When I was a broker in D.C. , Maryland and Virginia, I refused to search listings, make appointments and load buyers into my car to show them properties unless they signed an exclusive agreement for me to represent them.
Call me arrogant, but I wouldn’t even show them property in one of those three areas, say Washington, if they told me they wanted to work as well with another broker who they already had met in Virginia.
Perhaps you can sympathize with my reasoning.
Unless a buyer was willing to be loyal to me, I could be stuck working many hours and providing considerable expertise for nada, nothing, zilch. I would explain that they wouldn’t donate their time to their employers and that I wouldn’t either. Almost always, my clients understood. Or went away.
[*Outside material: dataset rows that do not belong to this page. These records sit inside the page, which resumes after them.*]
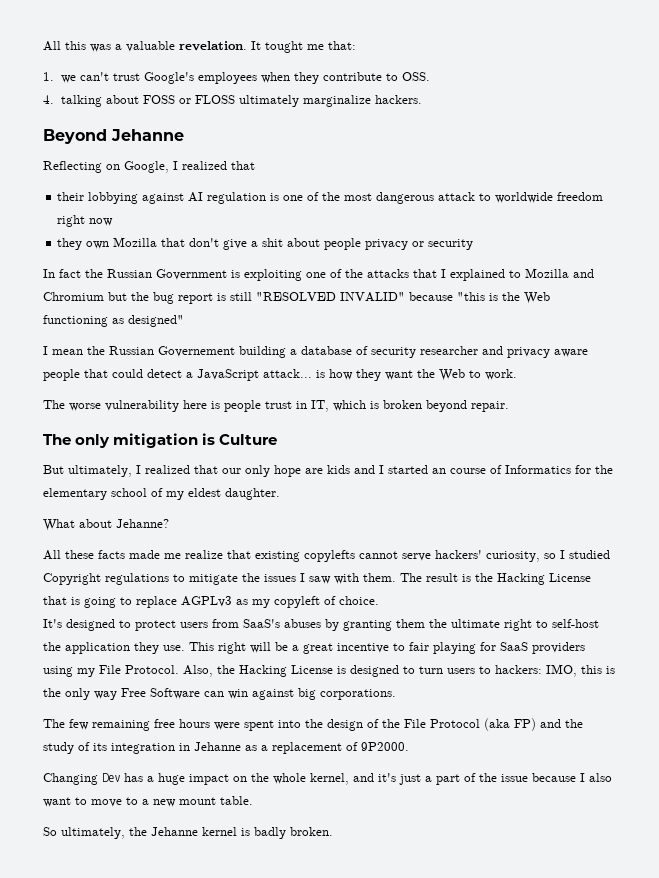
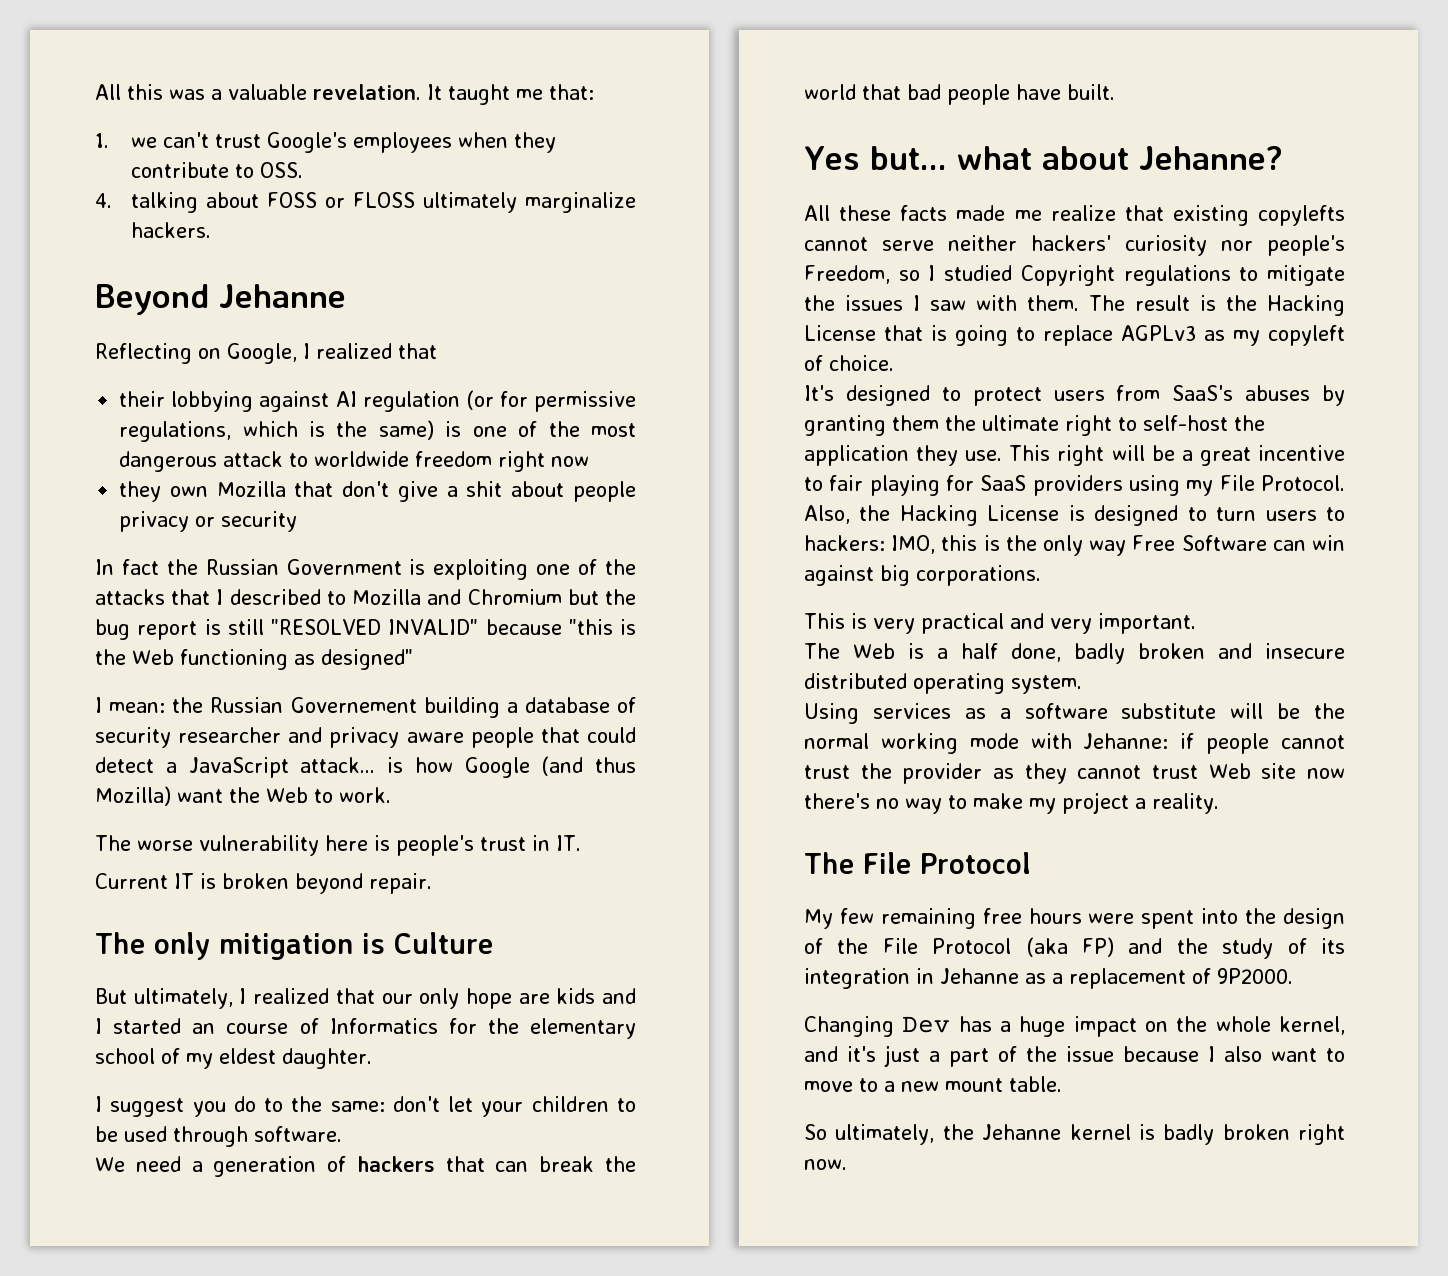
- It tought me that:
+ It taught me that:
- their lobbying against AI regulation is one of the most dangerous attack to worldwide freedom right now
+ their lobbying against AI regulation (or for permissive regulations, which is the same) is one of the most dangerous attack to worldwide freedom right now
- In fact the Russian Government is exploiting one of the attacks that I explained to Mozilla and Chromium but the bug report is still "RESOLVED INVALID" because "this is the Web functioning as designed"
+ In fact the Russian Government is exploiting one of the attacks that I described to Mozilla and Chromium but the bug report is still "RESOLVED INVALID" because "this is the Web functioning as designed"
- I mean the Russian Governement building a database of security researcher and privacy aware people that could detect a JavaScript attack... is how they want the Web to work.
+ I mean: the Russian Governement building a database of security researcher and privacy aware people that could detect a JavaScript attack... is how Google (and thus Mozilla) want the Web to work.
- The worse vulnerability here is people trust in IT, which is broken beyond repair.
+ The worse vulnerability here is people's trust in IT.
+ Current IT is broken beyond repair.
- What about Jehanne?
+ I suggest you do to the same: don't let your children to be used through software.
+ We need a generation of hackers that can break the world that bad people have built.
+ Yes but... what about Jehanne?
- All these facts made me realize that existing copylefts cannot serve hackers' curiosity, so I studied Copyright regulations to mitigate the issues I saw with them.
+ All these facts made me realize that existing copylefts cannot serve neither hackers' curiosity nor people's Freedom, so I studied Copyright regulations to mitigate the issues I saw with them.
- The few remaining free hours were spent into the design of the File Protocol (aka FP) and the study of its integration in Jehanne as a replacement of 9P2000.
+ This is very practical and very important.
+ The Web is a half done, badly broken and insecure distributed operating system.
+ Using services as a software substitute will be the normal working mode with Jehanne: if people cannot trust the provider as they cannot trust Web site now there's no way to make my project a reality.
+ The File Protocol
+ My few remaining free hours were spent into the design of the File Protocol (aka FP) and the study of its integration in Jehanne as a replacement of 9P2000.
- So ultimately, the Jehanne kernel is badly broken.
+ So ultimately, the Jehanne kernel is badly broken right now.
After I moved back to the Big Apple, I was in for a shock: It is not the custom here for buyers to sign agreements with their brokers. I never asked for one, never, therefore, obtained one and occasionally paid the price for tending to expect the best from individuals.
Unsurprisingly, I’ve often been disappointed, and an article in the Real Deal a while back made clear that such disappointment has less to do with me than with the buyers. (I’d like to think so anyway.)
According to the monthly publication, more and more agents say buyers with whom they have worked – often for months at a time – are cutting them out of the transaction when it’s time to pay the commission. Said the Real Deal:
In a declining market, they say, buyers are fixated on paying the lowest price possible, and many think the seller will give them a better deal if they aren’t represented by a broker. Moreover, in a market where buyers expect rock-bottom prices, they’re more likely to be disappointed with a broker’s performance in still-expensive New York City.
Only occasionally will a seller have to pay less of a commission to the listing broker if the buyer is unrepresented and a special provision has been written into the listing contract; it is not the buyer who benefits from that situation. In any case, it is the broker who benefits (and the seller, if the commission is reduced): He or she doesn’t have to split the commission with the buyer’s representative.
And bear in mind, the listing broker is charged with looking out for the seller’s best interests, not his or her own and certainly not the buyer’s. (Of course, that commission check is too often the listing broker’s highest priority, to the exclusion of anyone else’s.)
Wouldn’t everyone be better off if the convention here were the same as virtually everywhere else in the country? I think so.